The Facebook group notes that Monument Valley is located on the AZ/UT border: the opposite of where Brewer is trying to stem illegal immigration. The group includes a helpful map to educate her:



Indians lurk over the border

But that's only the most obvious problem. Here's what else is wrong:

1) Monument Valley as a whole may straddle the Arizona/Utah border, but the famous site in the photo--the Mitten Buttes--is a couple miles north. It's in the sovereign Navajo Nation in southern Utah--neither of which is Arizona. Oops.

2) Monument Valley is world-famous because it's appeared in many old Westerns featuring "savage" Indians. It's possibly the geographic location most associated with Indians.

So what's the message here? Brewer is saying Arizona's Mexican border is indistinguishable from its Indian border. Incredibly, she's directly linking illegal immigrants with Indians.


Dangerous people lurk beyond both borders, she's saying, ready to sweep into Arizona and scalp or behead Americans. Whether they're indigenous Mexicans or indigenous Americans, they're a threat to civilization.

Brewer has made it pretty obvious before that she's targeting the brown-skinned people of the Americas. But never has she made it so crystal clear.

For more on the American/Mexican clash, see Arizona Laws = Manifest Insanity and Arizona Laws = Clash of Civilizations. For more on how immigrants represent Indians, see "Most Mexicans Are Indians" and Arizona's Laws Target the Indigenous.

Below:  What might happen if we don't seal the Arizona/Utah border.

3 comments:

Unknown said...

This post seems kind of speculative. First, who, exactly, picked out the picture? In all likelihood it wasn't Brewer herself - I would think it would be either some staffer of hers, or an employee of whatever web design firm produced the site.

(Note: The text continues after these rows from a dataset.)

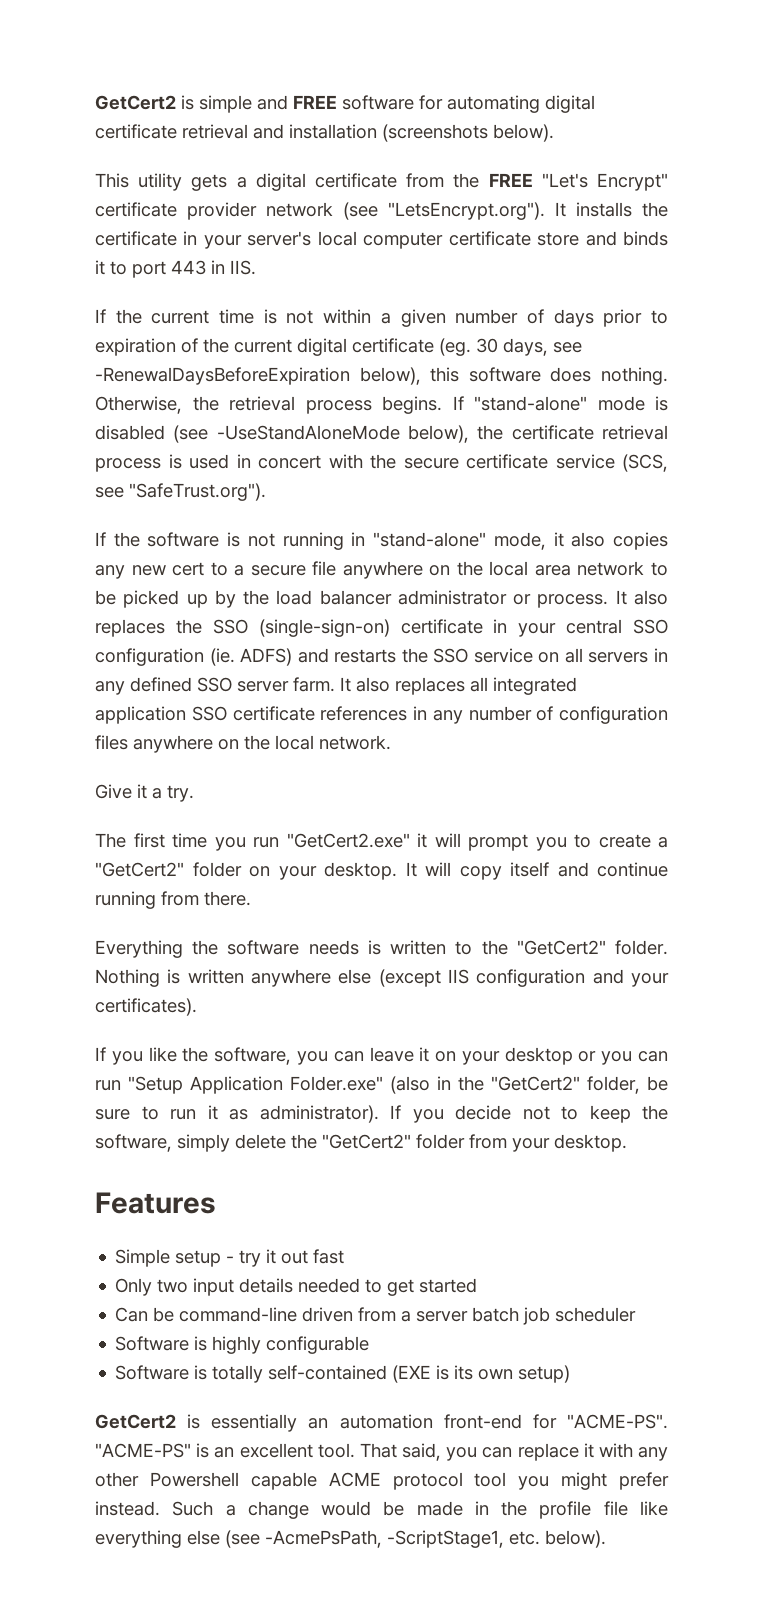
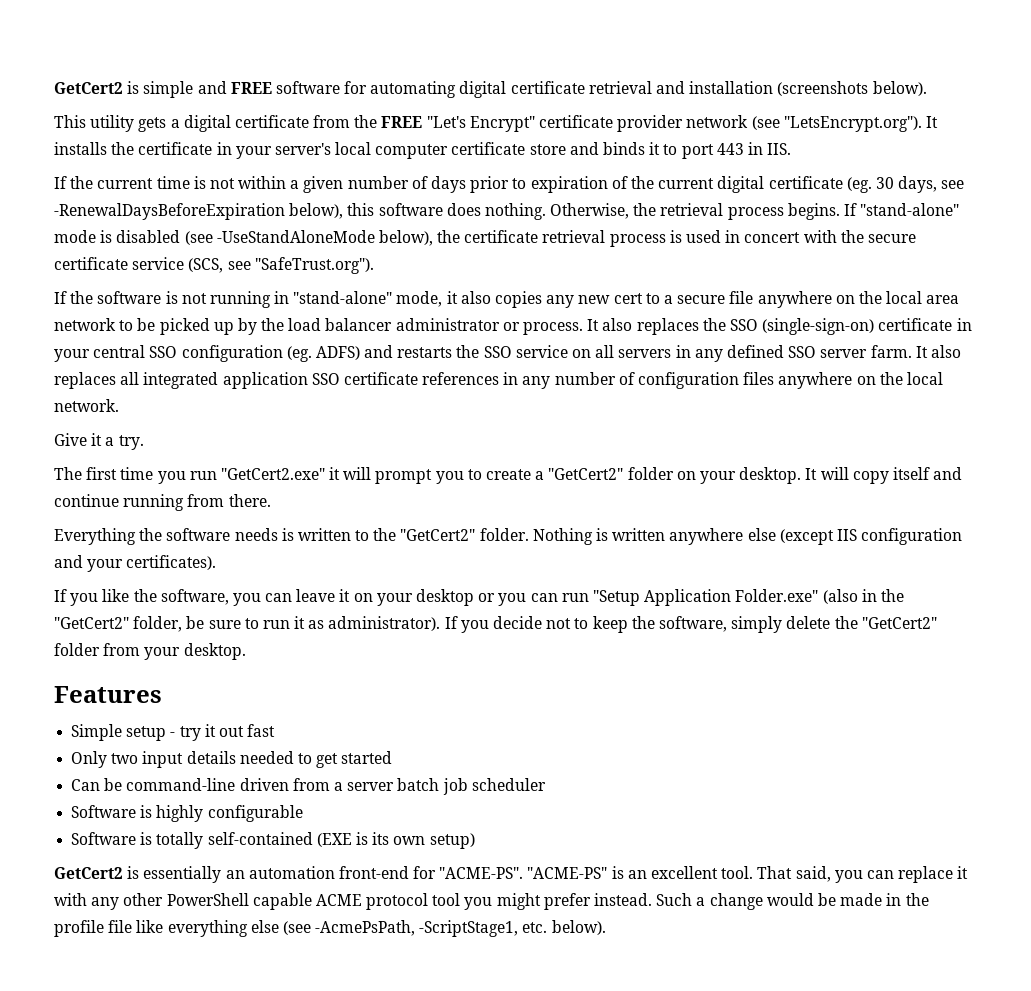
[209,648,235,666] (ie. -> [286,346,312,362] (eg.
[149,1472,239,1487] Powershell -> [166,893,249,906] PowerShell

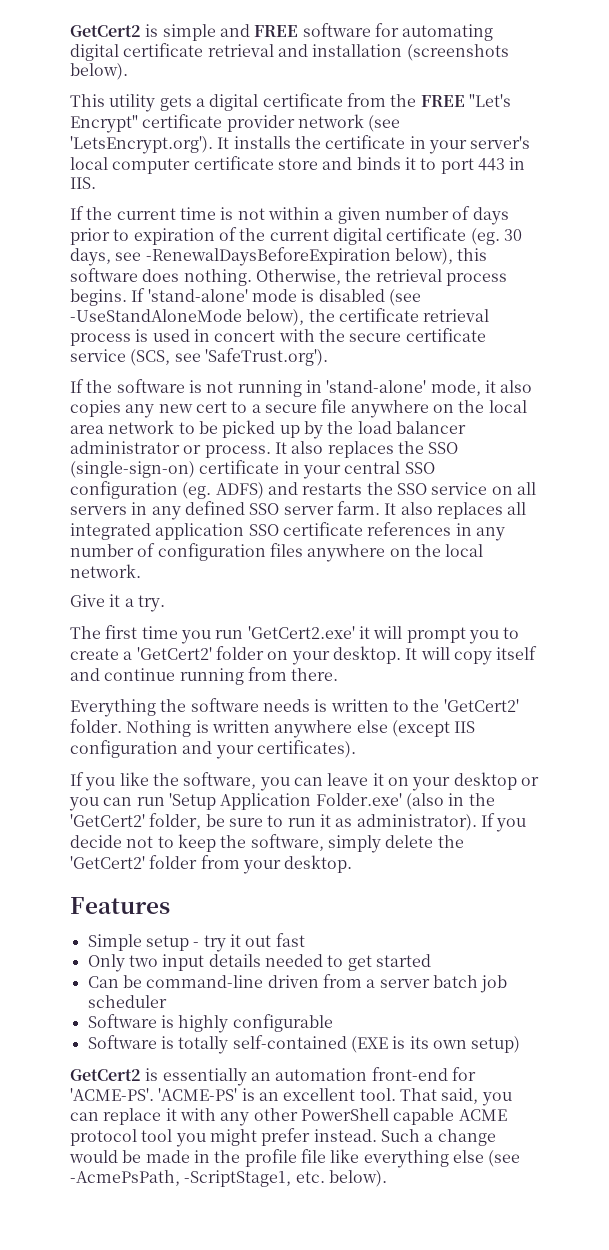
[783,116,922,132] "LetsEncrypt.org"). -> [70,136,213,154] 'LetsEncrypt.org').
[860,203,960,216] "stand-alone" -> [147,289,248,302] 'stand-alone'
[254,257,374,274] "SafeTrust.org"). -> [204,348,328,366] 'SafeTrust.org').
[293,291,393,304] "stand-alone" -> [326,380,427,393] 'stand-alone'
[220,468,325,480] "GetCert2.exe" -> [247,626,355,639] 'GetCert2.exe'
[548,468,624,480] "GetCert2" -> [136,647,212,660] 'GetCert2'
[400,529,476,541] "GetCert2" -> [443,699,519,712] 'GetCert2'
[592,589,819,606] "Setup Application Folder.exe" -> [168,793,402,810] 'Setup Application Folder.exe'
[54,617,129,629] "GetCert2" -> [70,814,145,827] 'GetCert2'
[861,617,937,629] "GetCert2" -> [70,856,145,869] 'GetCert2'
[439,867,608,879] "ACME-PS". "ACME-PS" -> [70,1088,238,1101] 'ACME-PS'. 'ACME-PS'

Secondly, and more importantly, why did they pick out the picture? Did they simply want an image of a desert location? Or did they specifically choose the picture, knowing where it was taken? Personally, I was unfamiliar with that landmark - but then again, I live in a whole different part of the country, and I've never been to Arizona. So for a resident of the Southwest it could be more recognizable.

Rob said...

I was blaming Brewer as Arizona's chief executive, not as a web designer. She's ultimately responsible for everything the state government does on her watch.

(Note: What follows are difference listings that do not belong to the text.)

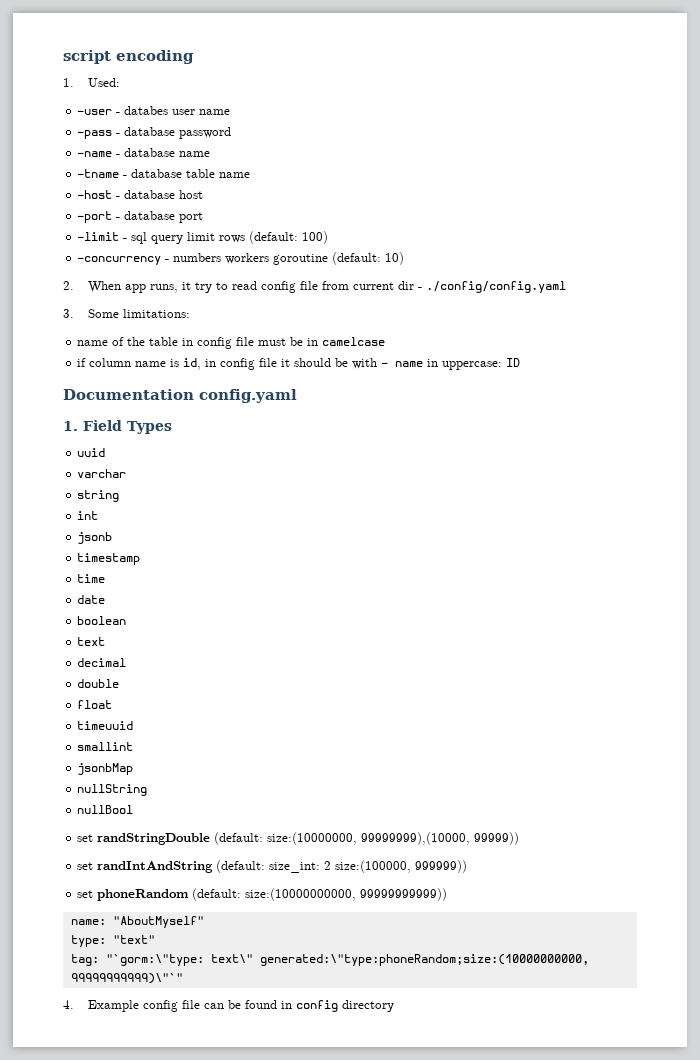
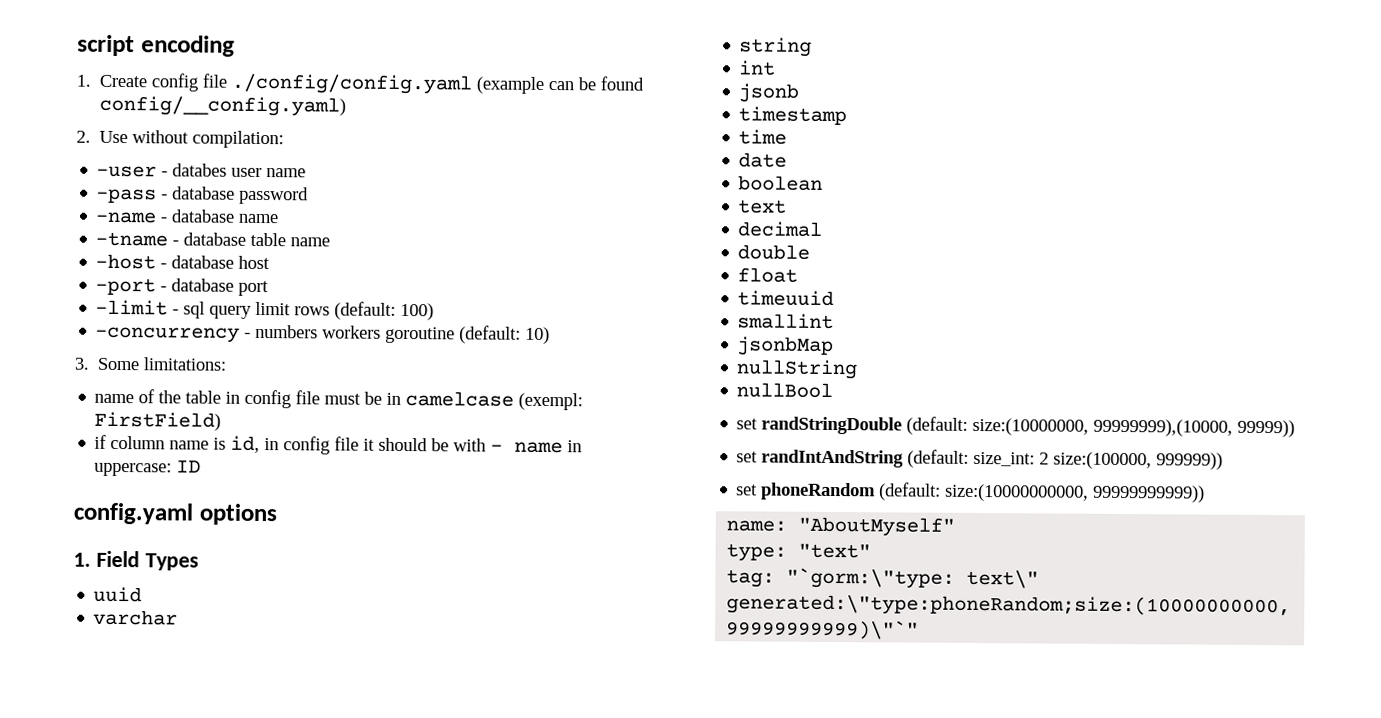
[87,78,120,87] Used: -> [99,73,645,95] [99,95,347,117] [76,130,285,149] Create config file ./config/config.yaml (example can be found config/__config.yaml) // 2. Use without compilation:
[63,281,566,293] // 2. When app runs, it try to read config file from current dir - ./config/config.yaml -> (551, 335) none
(386, 341) none -> [518,392,584,411] [94,411,222,431] (exempl: FirstField)
[63,389,194,400] Documentation -> (202, 466) none
(297, 396) none -> [198,503,277,526] options
[63,1000,394,1012] // 4. Example config file can be found in config directory -> (920, 629) none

Monument Valley is perhaps the most recognizable landscape in the Southwest after the Grand Canyon. People have seen it in many movies, TV shows, commercials, print ads, and so forth and so on. As any good web designer would know, it's intimately associated with the Wild West in general and Indians in particular.

It would've been easy to find a stock photograph of the actual Arizona/Mexico border or a random desert scene. That Brewer or her web designer chose a landscape associated with the "untamed" frontier and "savage" Indians is highly suspect. Even if it was an unconscious choice, it says something about the mentality of the people involved.

Sites like this usually get vetted by several layers of management, so let's not blame some "lone designer." Dozens of people--most of them conservative supporters of Brewer and the new immigration law--must've seen and approved this image. All these people found nothing wrong with equating illegal immigrants and Indians.

Unknown said...

I can't find many examples of movies filmed on that site which feature "savage Indians".

http://en.wikipedia.org/wiki/List_of_appearances_of_Monument_Valley_in_the_media#Film

Of the movies listed, only two feature "savage indians" - Stagecoach and Back to the Future. Many of them, like 2001: A Space Odyssey, don't have any Indian characters at all. Is this list missing anything?